Но все же… Почему он здесь? Неужели все-таки убил Снежка? Андрей помял тыльной стороной ладони правую щеку, провел рукой по глазу и растер лоб – чтобы мысли лучше шевелились. Убил он или не убил Бриджа? Кажется, убил, ведь иначе не сидел бы в одиночной камере!..
Ясное дело. Он здесь, пока не соберется трибунал. Ни в одной нормальной армии прошлого или будущего не потерпят трупов после разборок личного состава. Ливадова ждет суд, но офицеры – или кто будет заседать в трибунале – по первому свистку ради дела очередного тупого раба-рекрута не соберутся, и вот приходится ждать.
– Эх… – вздохнул Андрей.
Трибунал ему светит, это уж точно. Без трибунала просто отделали бы дрилл-инструкторы, а затем объявили рекруту, что отправляется в изолятор на такое-то количество дней – на том все и закончилось бы. Ну разве что со Снежком да Хорьком и его латиносами когда-нибудь снова сцепился бы, но не сейчас… Однако в него выстрелили спецсредством и засадили в одиночную камеру, чтобы ждал трибунала, а трибунал…
Андрей зарычал и вскочил на пол. Трибунал! Если Бридж помер, то что ждать от трибунала? Ливадов оглядывался, сжимая и разжимая кулаки; он искал взглядом, что бы такое разбить, разнести, сломать!.. Но нет ничего, что можно поднять и швырнуть в стену, только матрас… Матрасом даже не удавишься.
За дверью послышались звуки шагов – там должен быть коридор… Кто-то подошел к камере и стал возиться с замком. Андрей успокоился, злость оставила его. Вернулся на заменяющий кровать бетонный куб, накрытый матрасом, и уставился на дверь, которая открылась через две или три секунды.
Вошли два морпеха. Андрей не помнил этих физиономий с тяжелыми квадратными челюстями; впрочем, на базе корпуса морской пехоты постоянно находилось несколько тысяч вояк, и Ливадов не мог знать всех. Особенно из персонала изолятора, здание которого располагалось в дальнем углу базы. Конечно, дрилл-инструкторы частенько вспоминали про изолятор и заявляли, что визит туда, скорее всего, завершит карьеру тупого рекрута, а может, не только карьеру; и вот Андрей теперь здесь.

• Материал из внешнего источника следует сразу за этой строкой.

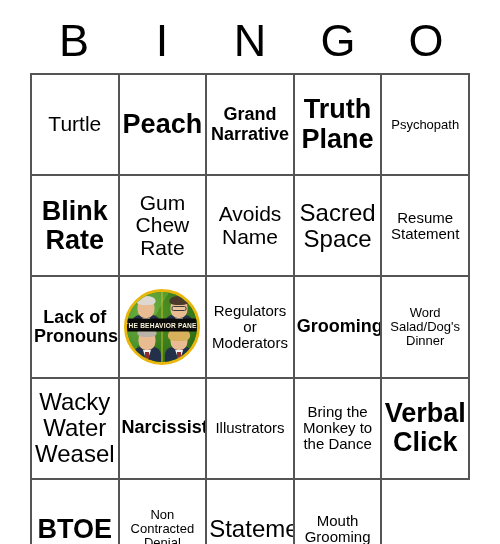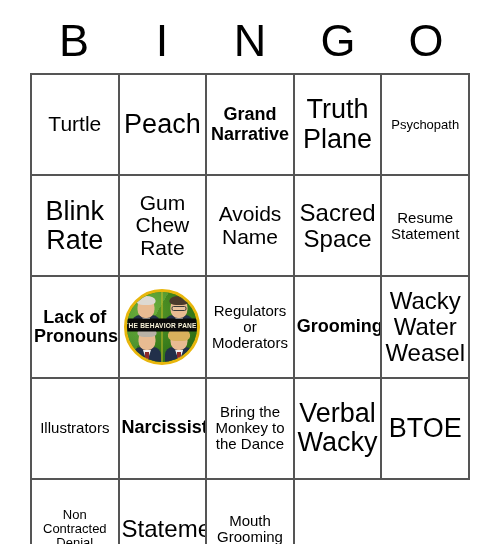"Peach" .fs-xxl .cell-text { font-weight: none -> bold }
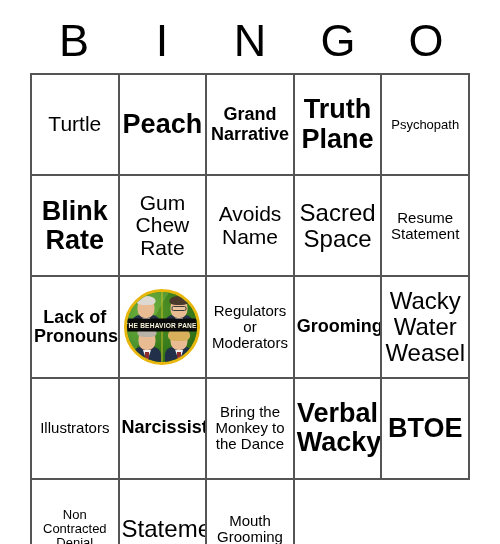"Word" div.cell { html: none -> <div> <span>Word Salad/Dog's Dinner</span> </div> }
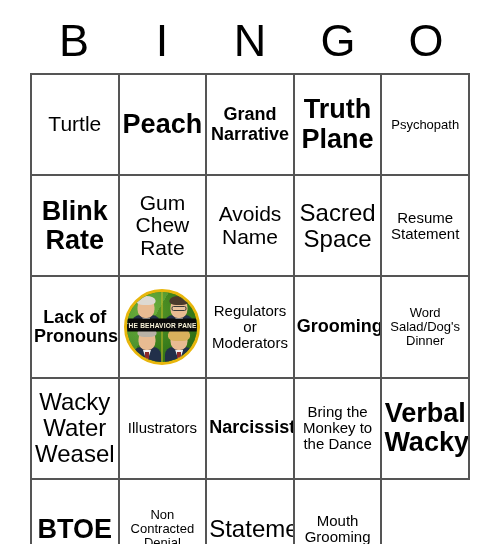"Illustrators" div.cell { order: before "Narcissist" -> after "Narcissist" }
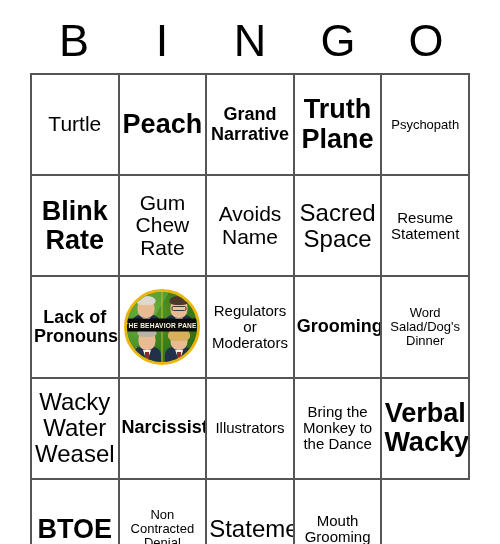"Verbal" span.cell-text { text: Wacky -> Click }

Сразу бросились в глаза белые портупеи с пристегнутой кобурой, из которых торчали рукоятки пистолетов. Да уж, все очень серьезно; еще и руку обожгло болью. Сигнал подчиняться и быть внимательным!
– Встать! – крикнул морпех с капральскими лычками на погонах, он вошел первым. Правая лапа капрала лежала на стальном напоминающем часы браслете. – Быстро! Лицом к стене у клозета!
Не церемонятся! Андрей не успел сообразить, что делает, но ноги сами подвели к стене, на которую указал капрал. Суки… Выдрессировали его!
– Кругом! – приказал тюремщик.
Ливадов крутанулся на каблуках, увидев на матрасе плоскую картонную коробку, которую раскрыл второй вошедший в камеру тюремщик: в звании рядового, по виду никогда не был в рабах. Рожа откормленная, холеная. Давненько он в корпусе морской пехоты – успел хорошо отъесться.
– Рекрут Ливадов! – гаркнул капрал.
Он обращался к арестанту по уставу. В изоляторе не существует прозвищ.
– Да, сэр! – Андрей вытянулся, словно был в строю.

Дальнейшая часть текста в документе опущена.